Sony PD 150 camera workbookPART 12: TRIPODS

by Christina Fox

Steady shots are essential to make your pictures look professional and keep you friendly with the picture editor. Wobbly pictures limit the editors choice of usable shots and are difficult to edit into and out of. Plus if you intend to shoot for web broadcasting you'll find steady shots are easier to compress to a small file size.

With the Prosumer cameras you have the STEADY SHOT facility which compensates for camera shake but does not eliminate it.

The steady shot feature does NOT replace the tripod.

We have recently bought some tripods to replace our old battered ones. I had a look around the video forum held in Wembley recently and came up with a short list of two or three.

1) the Vinten Pro 5 list price £250
2) the Manfrotto 503/520 kit - list price £340
plus in reserve 3) Sachtler DV2 list price £520

Interestingly the Vinten Pro 5 is made by Manfrotto. Plus - Vinten, Manfrotto and Sachtler are owned by the same company (Vitec) - so, there is a lot of badging swapping. I think I'm right in saying that Manfrotto is badged as Bogen in the USA.

My top recommendation was for the Manfrotto - it was sturdy with a good pan and tilt head (with separate friction control for pan and tilt).

Next I'd have been happy with the Vinten Pro 5 - pretty much the same legs - but only one friction control for the pan and tilt combined.

I mentioned the Sachtler DV2 - but honestly I didn't like it - friction control had two gears - on or off. Which didn't feel like a lot of control to me. Especially considering the cost.

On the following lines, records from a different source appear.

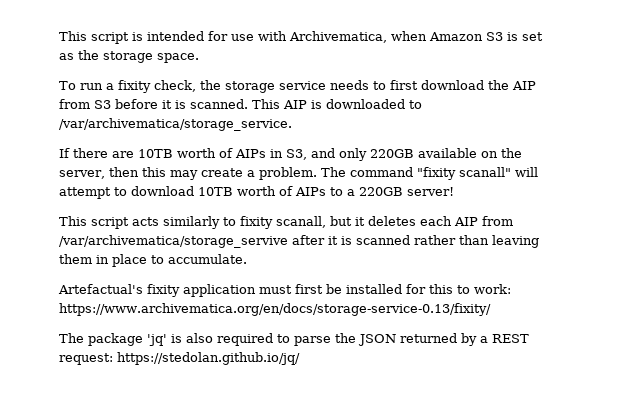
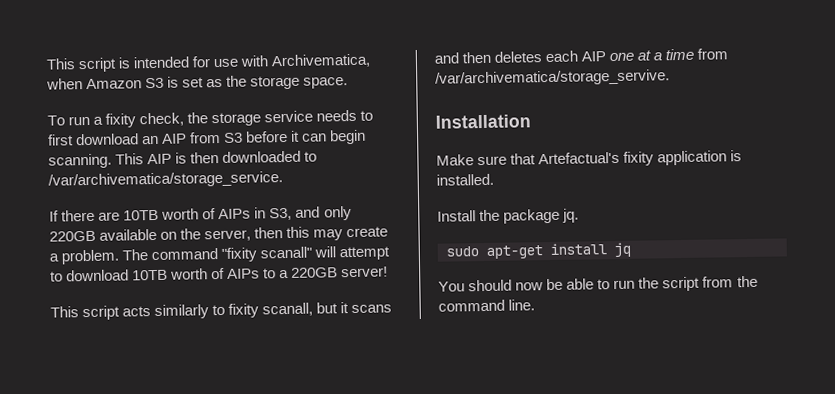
[488,80,509,90] the -> [142,135,160,145] an
[175,99,248,109] is scanned. -> [302,129,367,145] [48,153,112,169] can begin scanning.
(322, 104) none -> [190,152,220,164] then
[368,216,513,226] [59,235,539,248] [59,254,247,267] [58,284,511,297] [59,303,491,316] [59,333,529,346] [59,352,300,365] deletes each AIP from /var/archivematica/storage_servive after it is scanned rather than leaving them in place to accumulate. // Artefactual's fixity application must first be installed for this to work: https://www.archivematica.org/en/docs/storage-service-0.13/fixity/ // The package 'jq' is also required to parse the JSON returned by a REST request: https://stedolan.github.io/jq/ -> [351,304,393,314] [434,48,729,64] [435,69,670,87] [435,114,531,129] [436,150,743,166] [436,173,494,186] [437,208,580,224] [446,242,631,259] [438,275,758,292] [438,299,536,312] scans and then deletes each AIP one at a time from /var/archivematica/storage_servive. // Installation // Make sure that Artefactual's fixity application is installed. // Install the package jq. // sudo apt-get install jq // You should now be able to run the script from the command line.

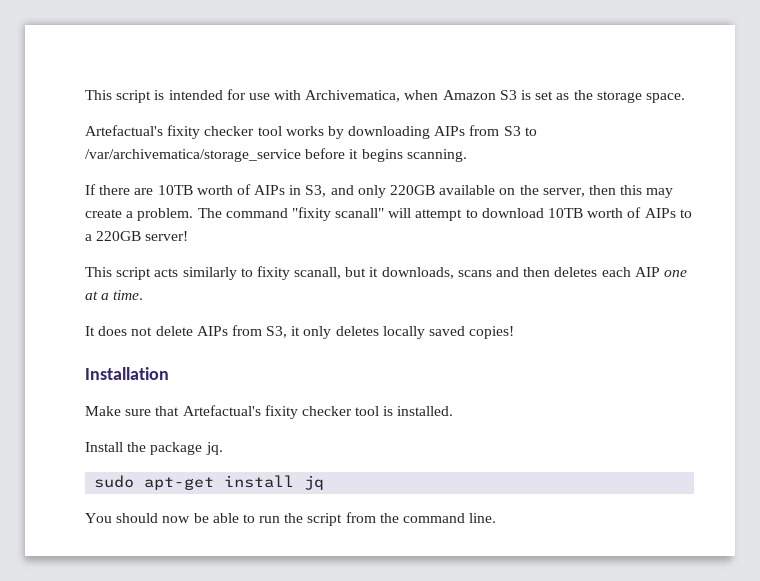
[47,109,374,128] [48,129,367,146] [48,150,318,169] [48,171,283,189] To run a fixity check, the storage service needs to first download an AIP from S3 before it can begin scanning. This AIP is then downloaded to /var/archivematica/storage_service. -> [85,125,537,139] [85,148,467,162] Artefactual's fixity checker tool works by downloading AIPs from S3 to /var/archivematica/storage_service before it begins scanning.
(350, 308) none -> [381,267,454,279] downloads,
[665,48,729,61] [435,69,670,87] time from /var/archivematica/storage_servive. -> [113,290,144,300] [85,325,515,339] time. // It does not delete AIPs from S3, it only deletes locally saved copies!
[657,150,728,166] application -> [301,406,380,416] checker tool

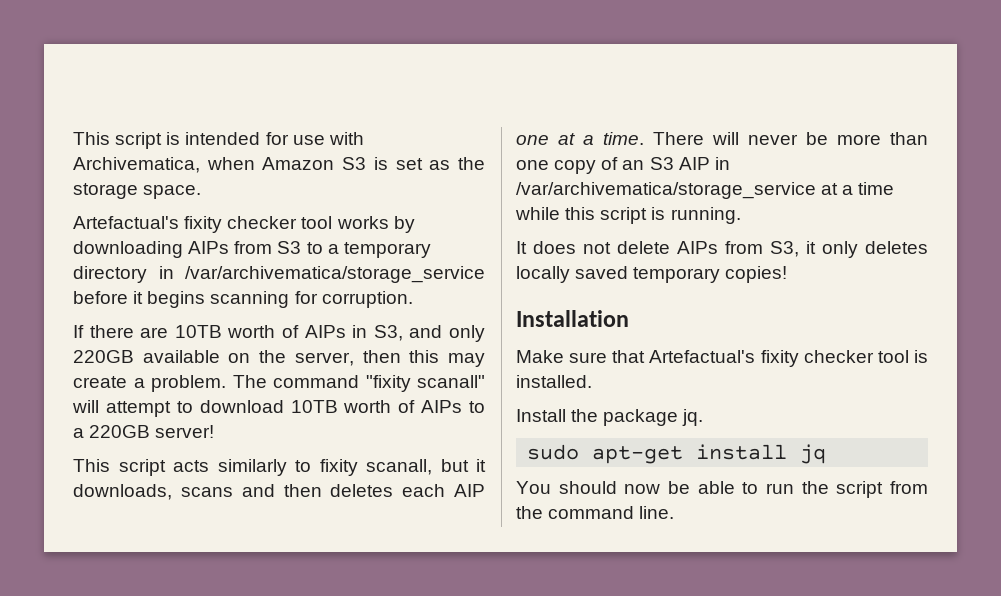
(537, 131) none -> [327,242,431,258] [73,266,174,283] a temporary directory in
[406,149,467,162] scanning. -> [210,291,413,308] scanning for corruption.
(144, 295) none -> [653,132,928,145] [516,157,730,174] [516,182,895,199] [515,207,741,224] There will never be more than one copy of an S3 AIP in /var/archivematica/storage_service at a time while this script is running.
(466, 331) none -> [633,267,721,283] temporary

Libec were also at the show - the Heiwa TH650 was on their stand, badged as a Libec for only £150. If you want a lightweight tripod for occasional use then you should take a look at this one.

In the end the guy signing the cheques went for eight Manfrotto 503/520 tripod/head. For that number they got them for £275 each - a pretty good discount. When we used them for the first time, it was the first course I've run where no-one complained about the tripods. We've kept three of the old Heiwas for 'quick and dirty' jobs.

The things I looked for in a tripod were....

Price - with eight tripods on our shopping list - I couldn't go above £300 each

Weight - Not so heavy that our trainees would complain and stop using them. Not too light as to be ineffective. Remember weight gives your tripod, camera and shots stability. Most people like low weight tripods because they are easy to carry. The Heiwas we have been using were bought for that very reason. But, we've had a couple of cameras blow over in the wind because they were too lightweight. A good meaty tripod - will make you more tired at the end of the day - but your shots will be better. Carbon Fibre tripods are light weight, stable, expensive and beyond our budget.

Sturdy - our trainees give the kit a lot of abuse.

Quick-release levers on the legs - if it had been my money I'd have had the Manfrotto head with a set of Manfrotto ART legs. If you can see a demo of the 540 ART legs you'll be impressed . From packed down to full extension in 3 seconds. fantastic tripod invented by a cameraman called Daniel Sherwin.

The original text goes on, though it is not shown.